Studies with transfected cell lines and transgenic animals presenting TTN mutations reinforced the importance of TTN in sarcomerogenesis. Results showed that TTN homozygous mutations are, as expected, much more severe, leading to a complete absence of sarcomeric assembly, while their heterozygous counterparts can still encode functional sarcomeres, although with altered organizational characteristics that may impair a normal cardiac function in adulthood. These findings go in accordance with Carmignac et al. [29], who described several patients with homozygous TTN mutations who died of heart disease before reaching 20 years old, and Satoh et al. [30] and Gerull et al. [31, 32], who described much older patients with heterozygous TTN defects, but never homozygous.

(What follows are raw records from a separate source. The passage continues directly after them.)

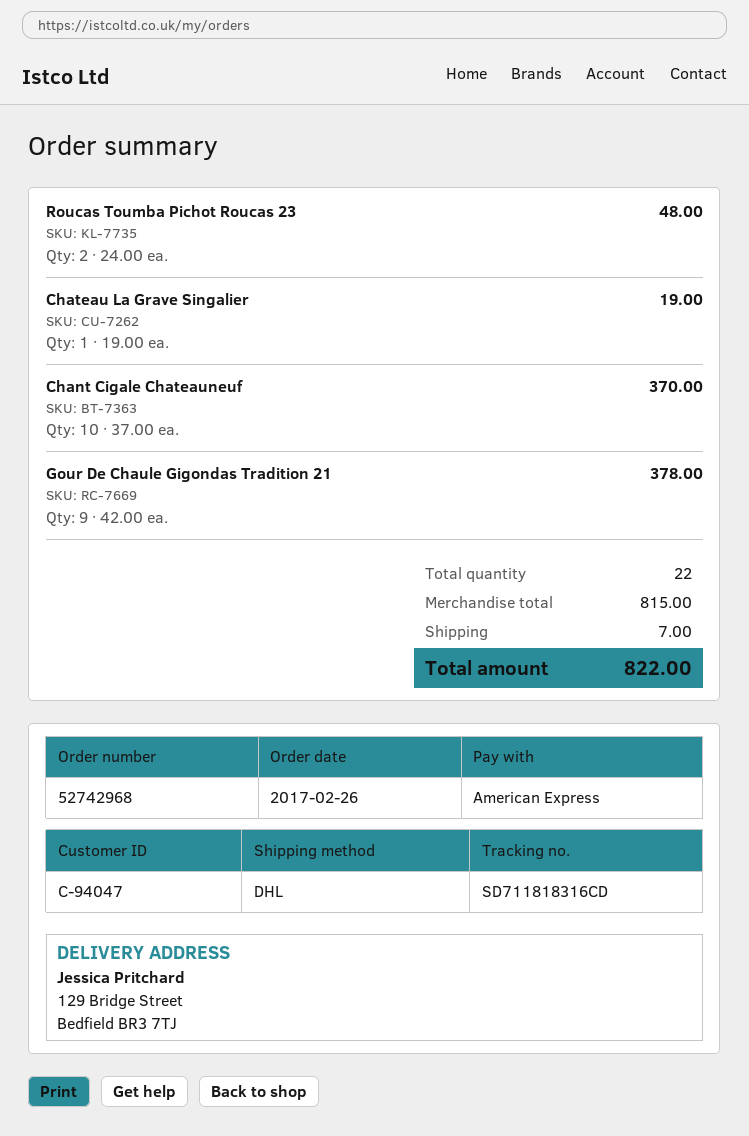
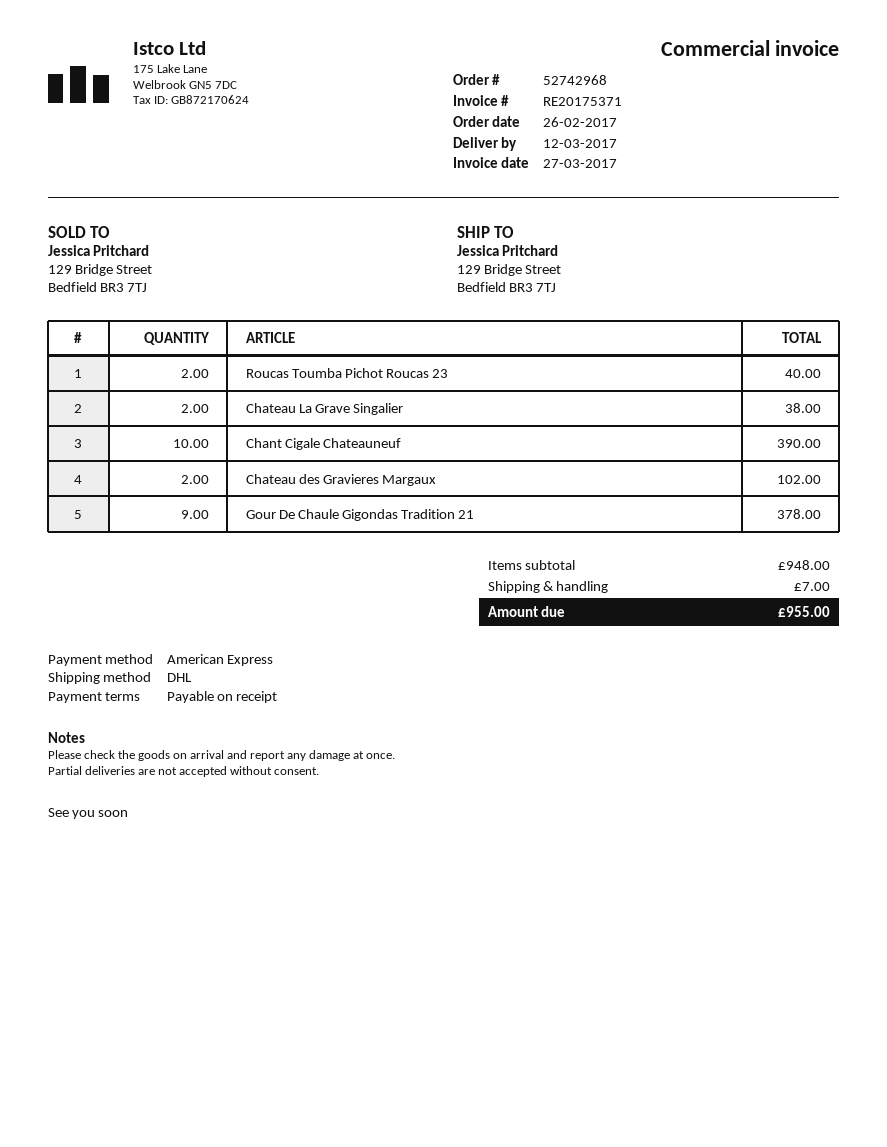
Roucas Toumba Pichot Roucas 23: 2 for 48.00 -> 2 for 40.00
Chateau La Grave Singalier: 1 for 19.00 -> 2 for 38.00
Chant Cigale Chateauneuf: 10 for 370.00 -> 10 for 390.00
Chateau des Gravieres Margaux: none -> 2 for 102.00
subtotal: 815.00 -> 948.00
total: 822.00 -> 955.00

Cardiomyopathies induced by mutations in TTN

In 2006, the American Heart Association (AHA) defined cardiomyopathies as “a heterogeneous group of diseases of the myocardium associated with mechanical and/or electrical dysfunction that usually (but not invariably) exhibit inappropriate ventricular hypertrophy or dilatation and are due to a variety of causes that frequently are genetic. Cardiomyopathies either are confined to the heart or are part of generalized systemic disorders, often leading to cardiovascular death or progressive heart failure-related disability” [33]. In the same document, the AHA also proposed that primary cardiomyopathies, those predominantly involving the heart, should be divided into three categories according to the etiology of the disease: (1) genetic, which would include hypertrophic cardiomyopathy (HCM) and arrhythmogenic right ventricular cardiomyopathy (ARVC), (2) mixed, where dilated cardiomyopathy (DCM) and restrictive cardiomyopathy (RCM) would fit, and (3) acquired. In 2008, the European Society of Cardiology also proposed a new classification model for cardiomyopathies, grouping diseases according to their morphological and functional phenotypes [34]. Five groups were then created and named: (1) ARVC, (2) DCM, (3) HCM, (4) RCM and (5) unclassified.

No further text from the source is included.